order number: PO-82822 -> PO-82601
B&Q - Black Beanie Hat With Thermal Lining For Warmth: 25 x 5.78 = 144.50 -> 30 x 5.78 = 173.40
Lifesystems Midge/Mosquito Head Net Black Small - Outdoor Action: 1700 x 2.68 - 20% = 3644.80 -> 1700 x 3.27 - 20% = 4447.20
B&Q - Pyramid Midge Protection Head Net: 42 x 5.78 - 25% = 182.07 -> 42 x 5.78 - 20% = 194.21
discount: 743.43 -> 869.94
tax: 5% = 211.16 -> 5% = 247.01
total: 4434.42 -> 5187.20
◆ ◆ ◆ ◆
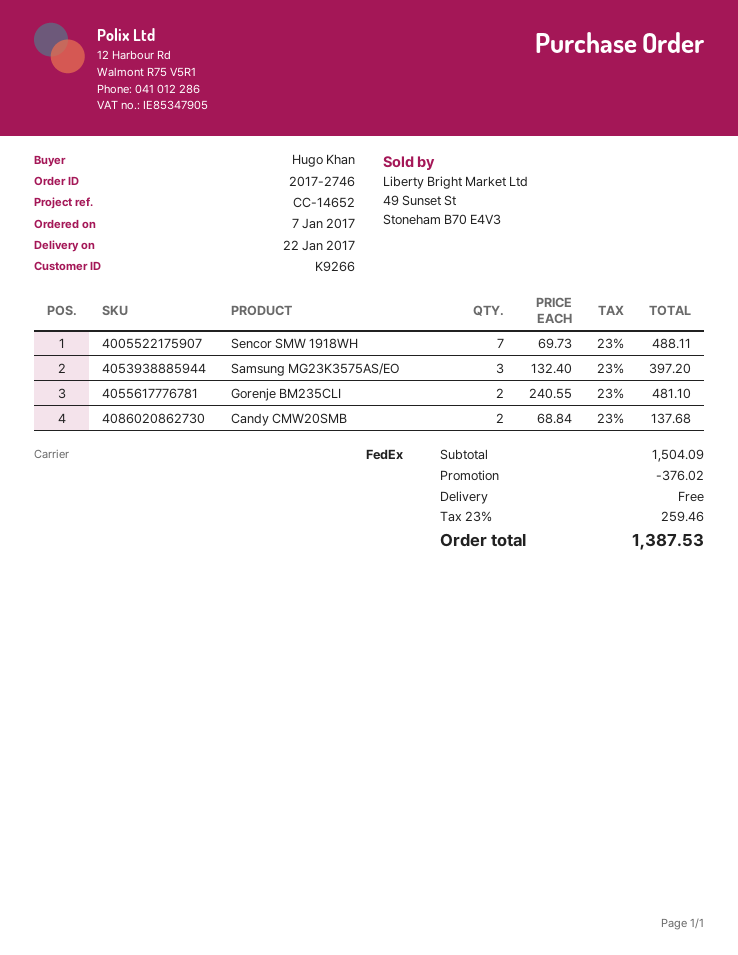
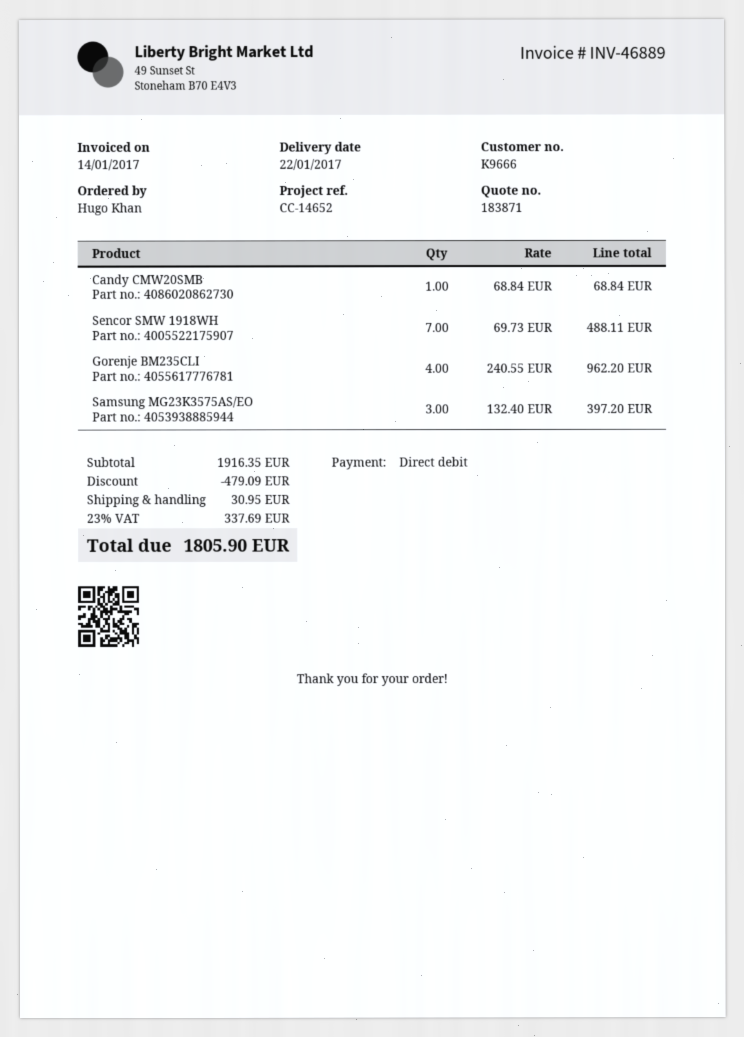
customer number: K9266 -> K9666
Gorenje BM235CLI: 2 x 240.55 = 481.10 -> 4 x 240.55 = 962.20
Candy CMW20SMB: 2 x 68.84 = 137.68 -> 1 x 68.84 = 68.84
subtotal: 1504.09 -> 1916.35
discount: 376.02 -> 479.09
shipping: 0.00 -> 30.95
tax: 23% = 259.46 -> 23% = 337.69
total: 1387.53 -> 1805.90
◆ ◆ ◆ ◆
* _Exercise aim_: Could you repeat exactly the lines above from the line with "customer number: K9266 -> K9666" up to and including the line with "total: 1387.53 -> 1805.90", and only those?

* _Written answer_:
customer number: K9266 -> K9666
Gorenje BM235CLI: 2 x 240.55 = 481.10 -> 4 x 240.55 = 962.20
Candy CMW20SMB: 2 x 68.84 = 137.68 -> 1 x 68.84 = 68.84
subtotal: 1504.09 -> 1916.35
discount: 376.02 -> 479.09
shipping: 0.00 -> 30.95
tax: 23% = 259.46 -> 23% = 337.69
total: 1387.53 -> 1805.90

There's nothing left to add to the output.